3. L'une des irrégularités décelée par le pouvoir adjudicateur concerne le prix mentionné par le candidat pour les licences VNWARE au titre de l'offre de base et la variante. Elle est exposée dans les termes suivants, à travers la lettre de rejet d'offre : " () dans le BPU vous indiquez des prix unitaires en mode perpétuel valables jusqu'au 31 décembre 2023 et donc incompatibles avec la durée de validité de votre offre financière de 365 jours ; / de plus, même si vous indiquez au BPU le coût unitaire des licences en mode bunddle récurrent, dans le DQE vous ne proposez pas de stratégie de licencing dans le contexte du CHU adapté aux deux offres proposées ". Il résulte de l'instruction que, pour respecter les exigences du cahier des clauses techniques les candidats devaient proposer dans le cadre du BPU, au-delà de l'année 2024 lors de laquelle l'établissement disposait de ses propres licences, une solution individualisée en association avec la licence VMWARE, ce qui impliquait non seulement une information précise sur le coût des licences à acquérir, mais encore des propositions non équivoques quant au mode de souscription, le choix se situant entre les " licences perpétuelles " et les " licences en mode bunddle récurrent " ou " licences en mode souscription ". Or les offres litigieuses étaient tout à fait incomplètes au regard de cette exigence dès lors que ni le BPU ni le DQE ne comportaient explicitement les éléments chiffrés permettant, en fonction de la solution proposée et des quantités nécessaires, de valoriser utilement les différents types de licence utilisés par le candidat. Contrairement à ce que soutient la société Stor Systèmes, la carence relevée sur ce point ne présentait pas un caractère minime et ne permettait pas, eu égard au souci de neutralité incombant au pouvoir adjudicateur, d'envisager une démarche de régularisation qui aurait été engagée par le CHU auprès de ce candidat négligent. Ainsi, c'est à bon droit que le CHU a imputé à l'offre du groupement une grave irrégularité sur la question des licences VNWARE, laquelle suffisait à justifier un rejet de l'offre, quel que soit par ailleurs le bien-fondé des deux autres irrégularités relevées.

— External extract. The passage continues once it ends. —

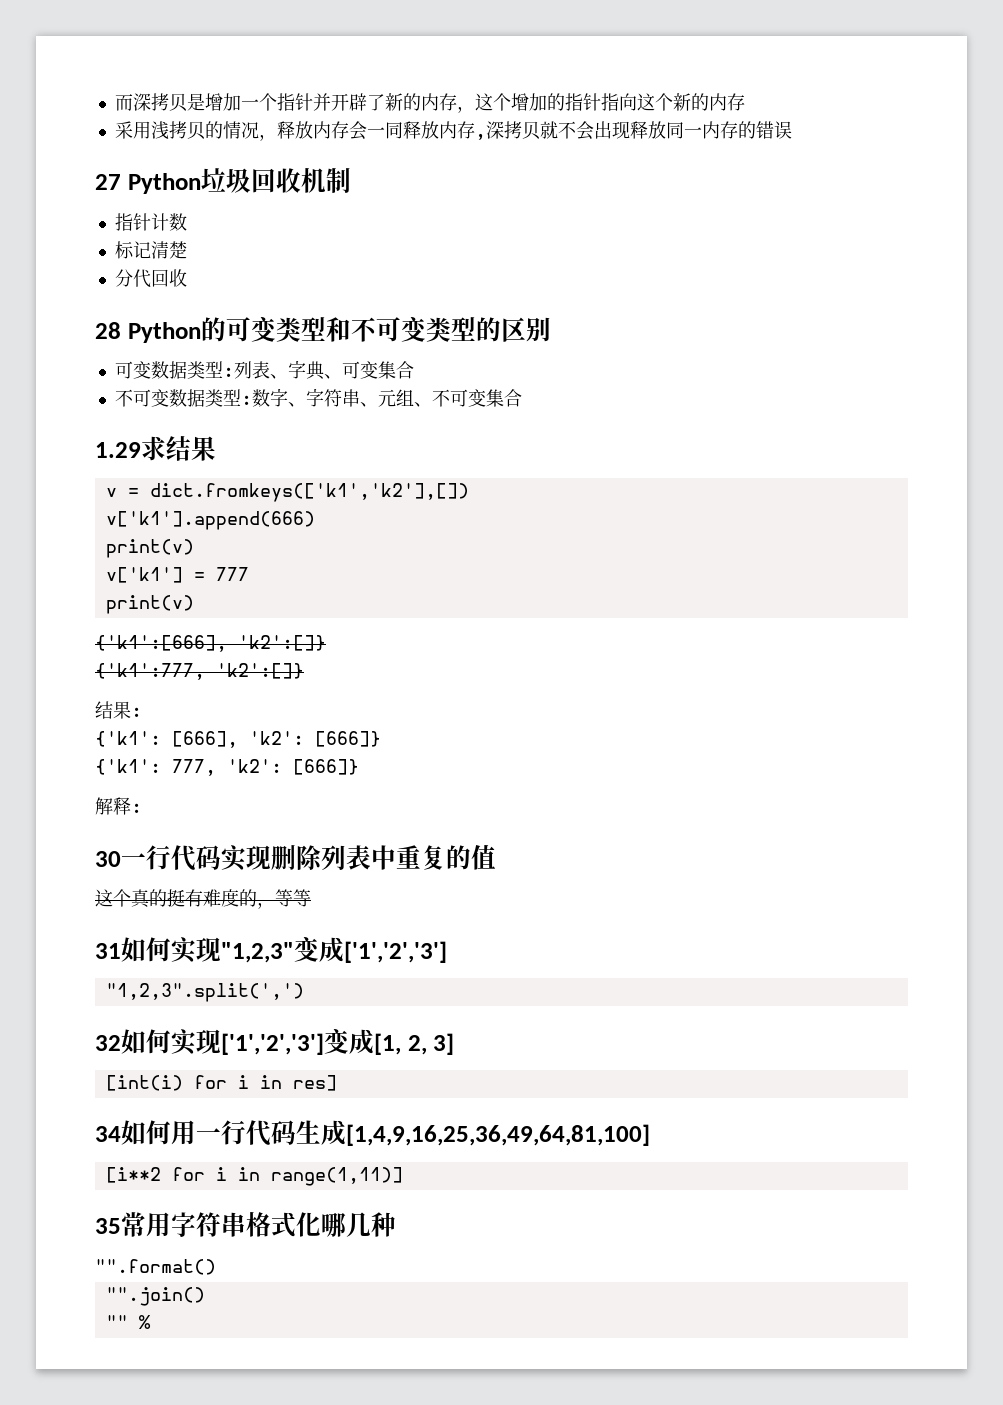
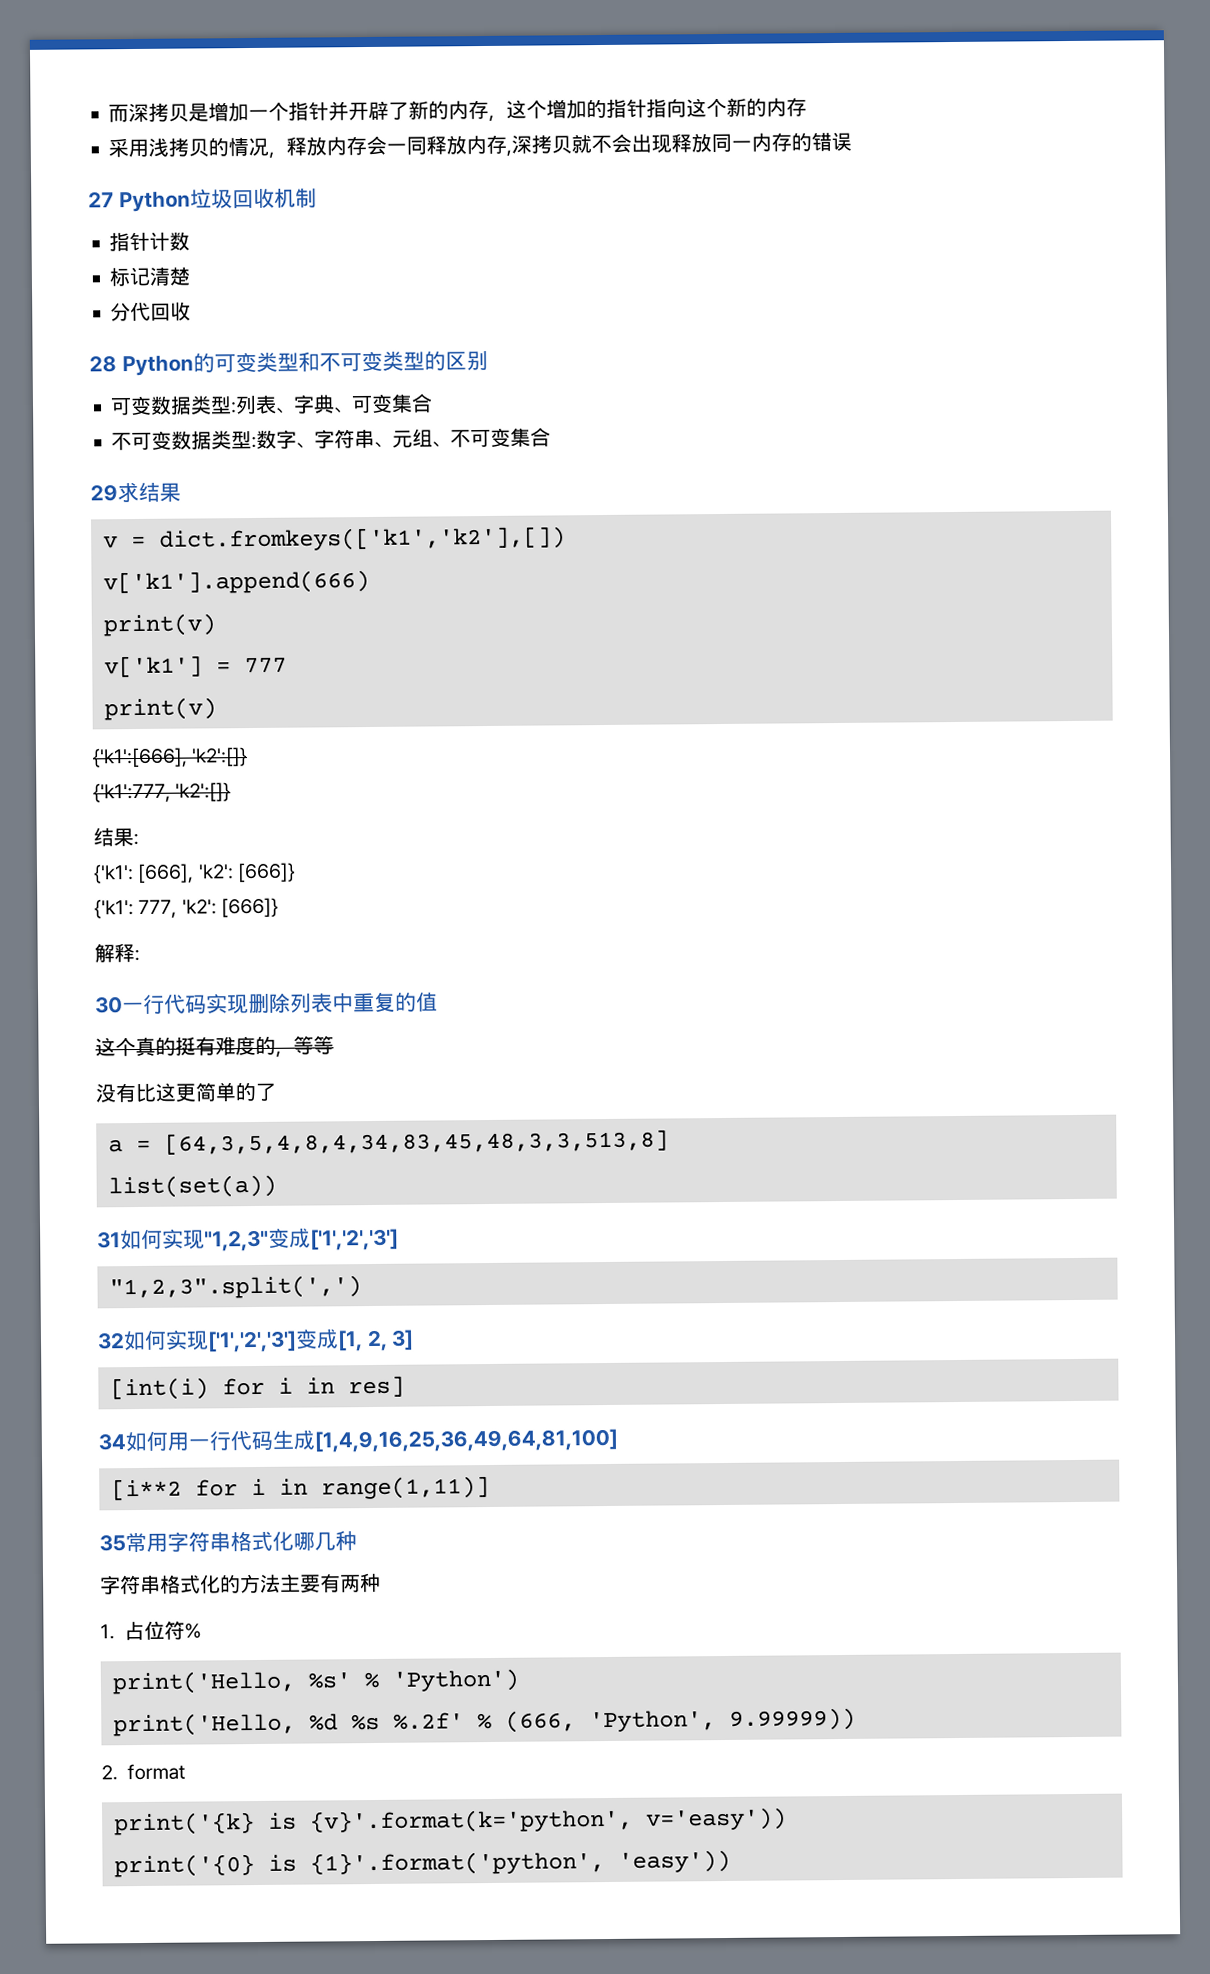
[95,442,141,458] 1.29 -> [90,484,118,502] 29
(311, 898) none -> [95,1081,276,1103] [107,1129,669,1155] [107,1174,277,1199] // 没有比这更简单的了 // a = [64,3,5,4,8,4,34,83,45,48,3,3,513,8] // list(set(a))
[95,1259,216,1275] [105,1287,205,1306] [105,1315,151,1329] "".format() // "".join() // "" % -> [100,1572,381,1595] [100,1620,202,1641] [111,1668,520,1695] [112,1707,856,1737] [101,1763,186,1781] [113,1807,787,1836] [113,1849,731,1878] 字符串格式化的方法主要有两种 // 1.占位符% // print('Hello, %s' % 'Python') // print('Hello, %d %s %.2f' % (666, 'Python', 9.99999)) // 2. format // print('{k} is {v}'.format(k='python', v='easy')) // print('{0} is {1}'.format('python', 'easy'))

4. Il résulte de ce qui précède que la société Stor Systèmes, en l'absence de manquement aux obligations de publicité et de mise en concurrence, n'est pas fondée à demander l'annulation de la décision d'éviction dont elle a fait l'objet. Par voie de conséquence, ses conclusions à fin d'injonction ne peuvent qu'être rejetées, de même que ses conclusions relatives aux frais exposés.

5. Il n'y a pas lieu, dans les circonstances de l'espèce, de faire application au profit du CHU des dispositions de l'article L. 761-1 du code de justice administrative.

O R D O N N E :

Article 1er : La requête de la société Stor Systèmes est rejetée.

Article 2 : Les conclusions présentées par le CHU de La Réunion sur le fondement de l'article L. 761-1 du code de justice administrative sont rejetées.

Article 3 : La présente ordonnance sera notifiée à la société Stor Systèmes et au CHU de La Réunion.

Fait à Saint-Denis le 6 mars 2024.

Le juge des référés,

M.-A. AEBISCHER

La République mande et ordonne au préfet de La Réunion en ce qui le concerne ou à tous commissaires de justice à ce requis en ce qui concerne les voies de droit commun contre les parties privées, de pourvoir à l'exécution de la présente décision.